Republicans claim to be a party of good old Christian values. They take photos at church, post prayer psalms on Twitter, install unqualified Christian moonbats to run the Department of Education (see: DeVos, Betsy), and quote Jesus in public whenever it's convenient. But despite the fact that Jesus spent about 95 percent of his time helping the poor and downtrodden, his name hasn't really come up during the GOP's crackdowns on war refugees and poor immigrants this year.
So perhaps getting scolded by literally scores of priests, rabbis, reverends, imams, and faith leaders will be enough to persaude Miami-Dade County Mayor Carlos Gimenez to overturn his recent order declaring that Miami-Dade is not a "sanctuary" county to comply with Donald Trump's increasing crackdown on immigrants, both undocumented and legal.
Today, 40 Miami-based religious leaders signed a letter asking Miami-Dade to overturn Gimenez's decision.
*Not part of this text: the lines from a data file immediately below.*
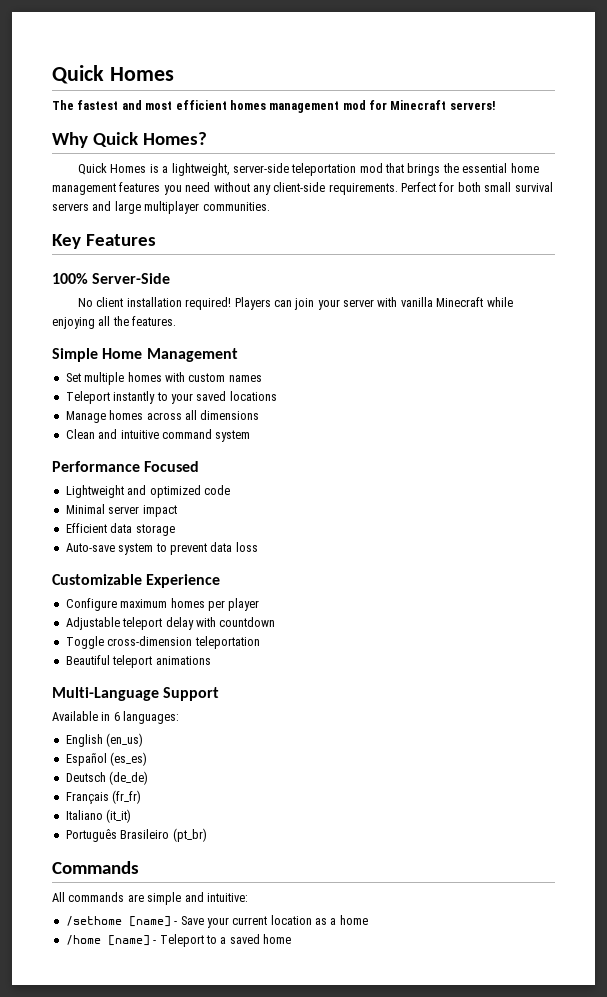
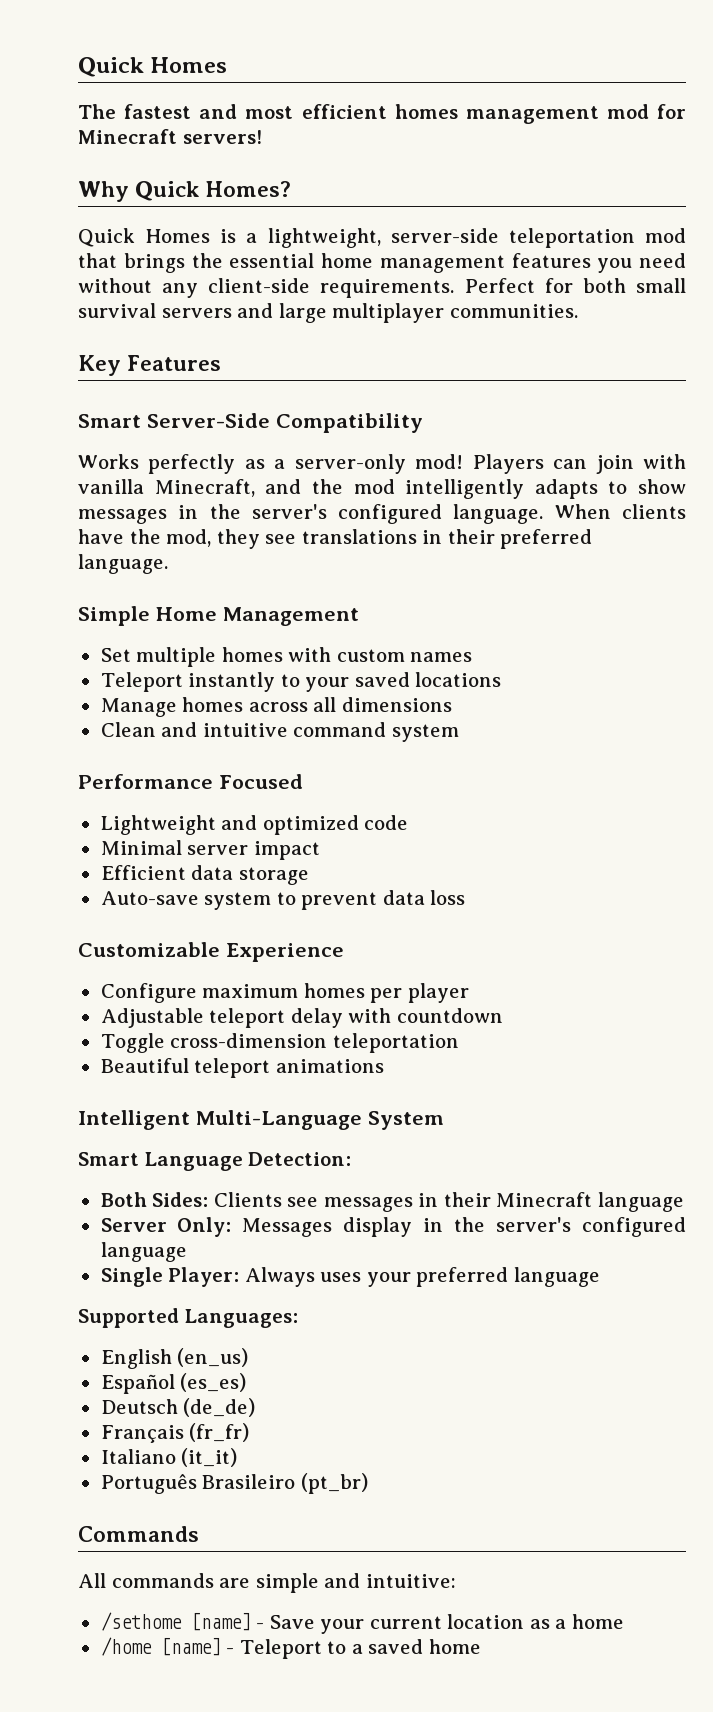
- 100% Server-Side
- No client installation required! Players can join your server with vanilla Minecraft while enjoying all the features.
+ Smart Server-Side Compatibility
+ Works perfectly as a server-only mod! Players can join with vanilla Minecraft, and the mod intelligently adapts to show messages in the server's configured language. When clients have the mod, they see translations in their preferred language.
- Multi-Language Support
- Available in 6 languages:
+ Intelligent Multi-Language System
+ Smart Language Detection:
+ Both Sides: Clients see messages in their Minecraft language
+ Server Only: Messages display in the server's configured language
+ Single Player: Always uses your preferred language
+ Supported Languages:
After weeks of controversy, the County Commission will hold a special meeting this Friday to debate whether to overrule the mayor.
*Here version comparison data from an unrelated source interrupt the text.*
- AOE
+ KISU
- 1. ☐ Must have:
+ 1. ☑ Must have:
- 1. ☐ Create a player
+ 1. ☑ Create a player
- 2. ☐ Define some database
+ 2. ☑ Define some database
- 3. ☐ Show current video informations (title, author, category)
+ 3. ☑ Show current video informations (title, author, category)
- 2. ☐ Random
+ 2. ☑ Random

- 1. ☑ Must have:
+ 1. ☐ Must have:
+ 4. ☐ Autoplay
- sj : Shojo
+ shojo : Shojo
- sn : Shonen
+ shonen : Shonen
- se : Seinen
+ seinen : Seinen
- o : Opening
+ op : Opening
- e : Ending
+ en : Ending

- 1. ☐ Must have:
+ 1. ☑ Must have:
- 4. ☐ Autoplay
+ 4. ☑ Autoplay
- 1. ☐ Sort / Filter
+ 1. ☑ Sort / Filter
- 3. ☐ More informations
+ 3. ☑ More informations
"Many of the individuals affected by the mayor's change in policy fled violence and abject poverty," write the religious leaders, speaking to the Commission. "For them, the mayor's decision could be the difference between life and death. For others, the decision could result in families being torn apart, in children growing up with only one parent or perhaps neither. You, as our commissioners, have the opportunity to protect these residents of Miami-Dade County."
The signatures come from male and female priests, rabbis, imams, and even a few archdeacons, including one from the large Episcopal Diocese of South Florida, which stretches from Key West to Martin County. The massive list also includes Randolph P. McGrorty, the executive director of Miami's Catholic Legal Services, which helps aid poor immigrants and refugees in South Florida.
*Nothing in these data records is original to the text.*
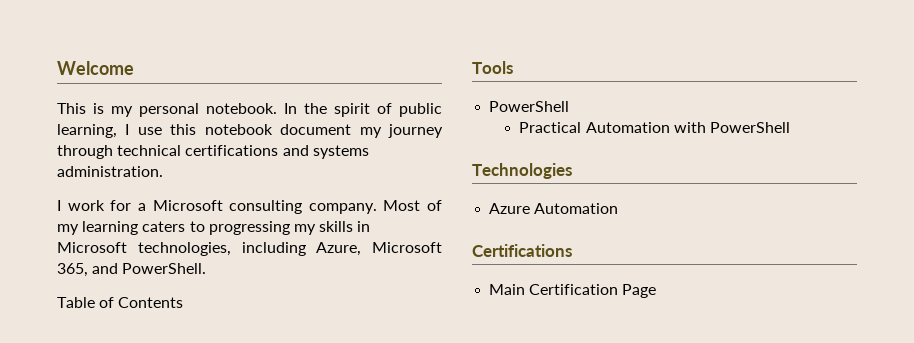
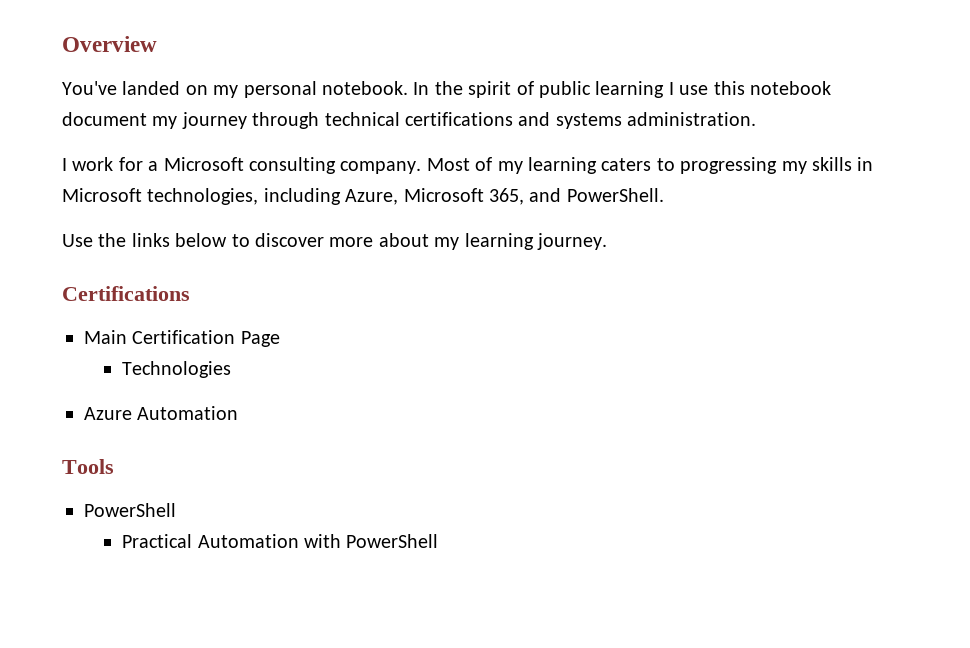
- Welcome
- This is my personal notebook.
+ Overview
+ You've landed on my personal notebook.
- In the spirit of public learning, I use this notebook document my journey through technical certifications and systems administration.
+ In the spirit of public learning I use this notebook document my journey through technical certifications and systems administration.
- Table of Contents
+ Use the links below to discover more about my learning journey.
+ Certifications
+ Main Certification Page
+ Technologies
+ Azure Automation
- Technologies
- Azure Automation
- Certifications
- Main Certification Page

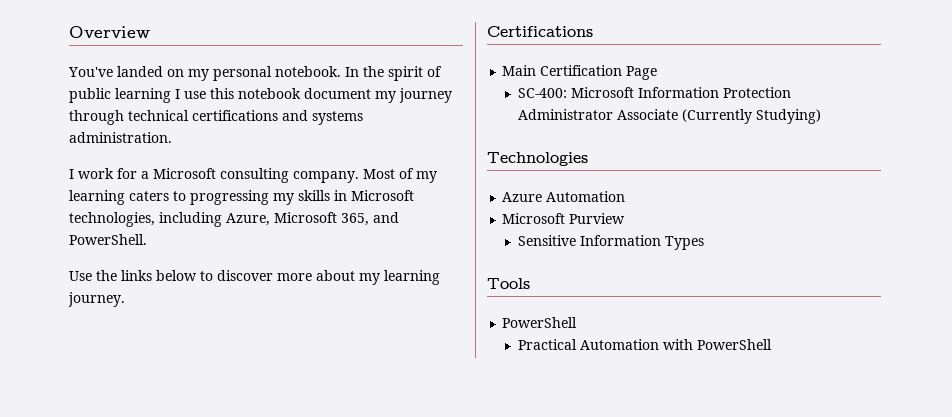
+ SC-400: Microsoft Information Protection Administrator Associate (Currently Studying)
  Technologies
  Azure Automation
+ Microsoft Purview
+ Sensitive Information Types

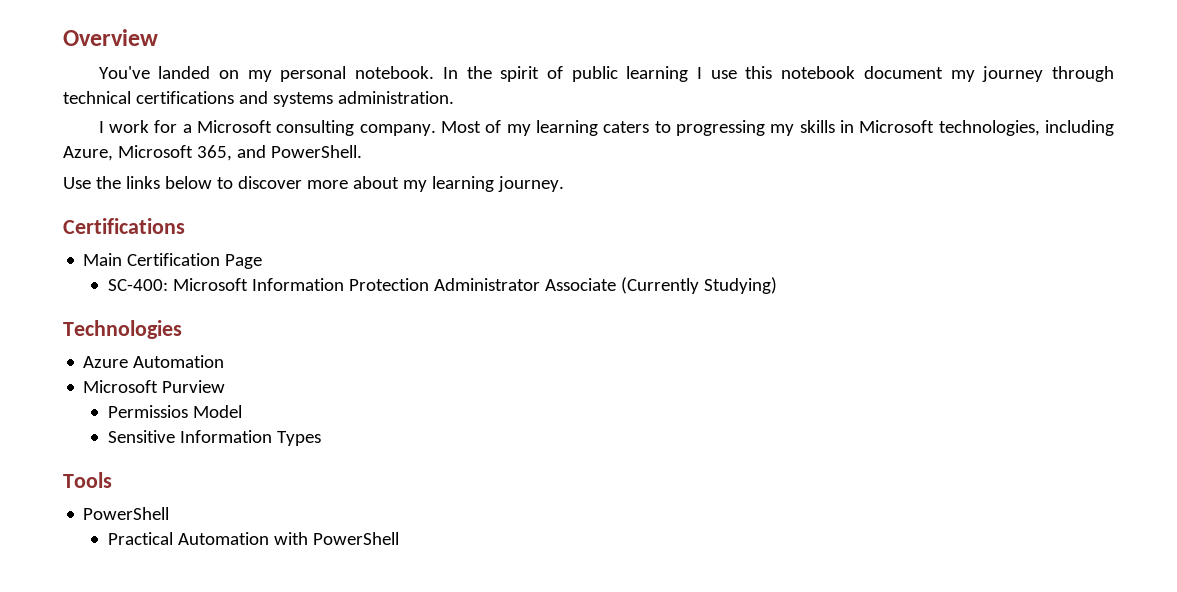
+ Permissios Model

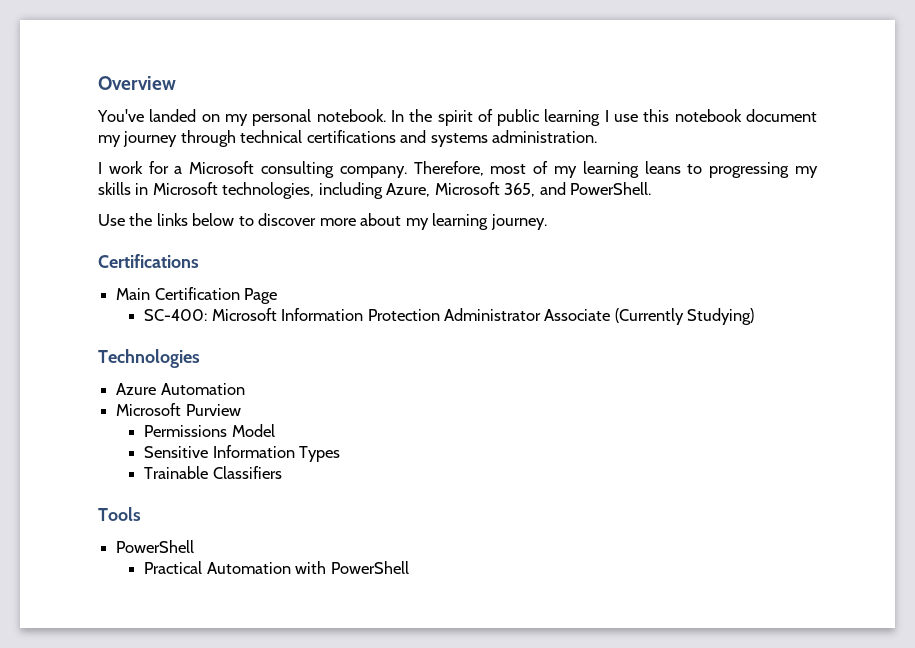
- Most of my learning caters to progressing my skills in Microsoft technologies, including Azure, Microsoft 365, and PowerShell.
+ Therefore, most of my learning leans to progressing my skills in Microsoft technologies, including Azure, Microsoft 365, and PowerShell.
- Permissios Model
+ Permissions Model
+ Trainable Classifiers

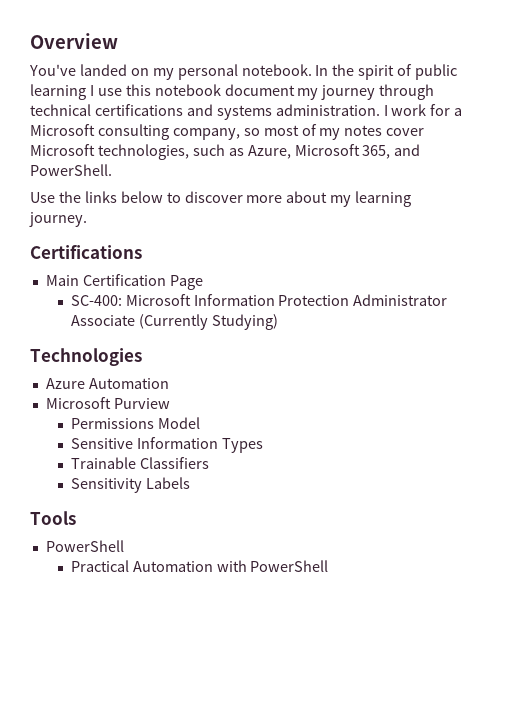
- In the spirit of public learning I use this notebook document my journey through technical certifications and systems administration.
- I work for a Microsoft consulting company. Therefore, most of my learning leans to progressing my skills in Microsoft technologies, including Azure, Microsoft 365, and PowerShell.
+ In the spirit of public learning I use this notebook document my journey through technical certifications and systems administration. I work for a Microsoft consulting company, so most of my notes cover Microsoft technologies, such as Azure, Microsoft 365, and PowerShell.
+ Sensitivity Labels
The letter was hand-delivered to every member of the Miami-Dade Commission today.
The list represents the second massive open letter to Gimenez this month. Earlier in February, 48 civil rights groups and legal experts said Gimenez's January 26 decision, which came one day after Trump issued an executive order threatening to withhold federal money from areas that refuse to comply with requests from Immigration and Customs Enforcement (ICE). In 2013, Miami-Dade passed a resolution ordering jails to ignore requests to detain undocumented people on behalf of ICE unless ICE repaid the county. But Gimenez nixed that rule last month. In the weeks since, he has morphed from a mayor as exciting as eggshell paint into a lightning rod for criticism.
"It is no more acceptable today to tear down bridges between people in the name of community security than it was in 2013," today's letter says.
Friday's meeting comes as ICE is ratcheting up its enforcement operations, frightening immigrant communities nationwide. Over the past week, ICE arrested close to 700 undocumented immigrants in a new series of raids — but civil liberties groups have said they fear the raids are just the beginning of a long, dark winter to come. Rumors have swirled for weeks that ICE has planned raids in Miami, but the agency has so far denied that any enforcement actions have taken place here.
Gimenez, however, has not spent much time speaking with or addressing his critics. Instead, he has lobbed manufactured insults at local labor organizers, locked protesters out of public property, (possibly) ducked phone calls from constituents, and spread untruths on Spanish-language radio to defend himself. A group of eight activists has also gone on a hunger strike this week to protest the mayor's order.
And now, Gimenez has drawn the ire of a decent piece of the city's religious community.
"As a community of immigrants, whether it be our neighbors, our congregants, or our families, we know that we are strongest when we stand together and lift up the most vulnerable among us," the letter says. "We are disheartened by the recent decision by Mayor Carlos Gimenez to overturn the detainer-policy resolution unanimously adopted by the Board of County Commissioners in 2013."
Though Gimenez and Miami-Dade Police Director Juan Perez have stressed that county cops will not act as ICE agents for Trump, the president has been open about his desire to deputize local cops to hunt down undocumented people. County Commissioner Daniella Levine Cava, a Democrat, has asked the county attorney for information as to whether Miami-Dade would comply with a Trump order to begin patrolling for immigrants, but so far, county officials have been reluctant to answer. Perez told the Miami Herald last week that it was "still too soon" to answer whether Dade would comply with such an order from the president.
In the meantime, both the aforementioned civil rights groups and today's group of religious leaders warned that the order is driving a wedge between Miami's huge contingent of immigrants and the local government.
"We embrace the faith principle of welcoming the stranger, and we call on you, our county commissioners, to advance policies that are inclusive and welcoming and that strengthen local protections for affected members of our community," the letter says.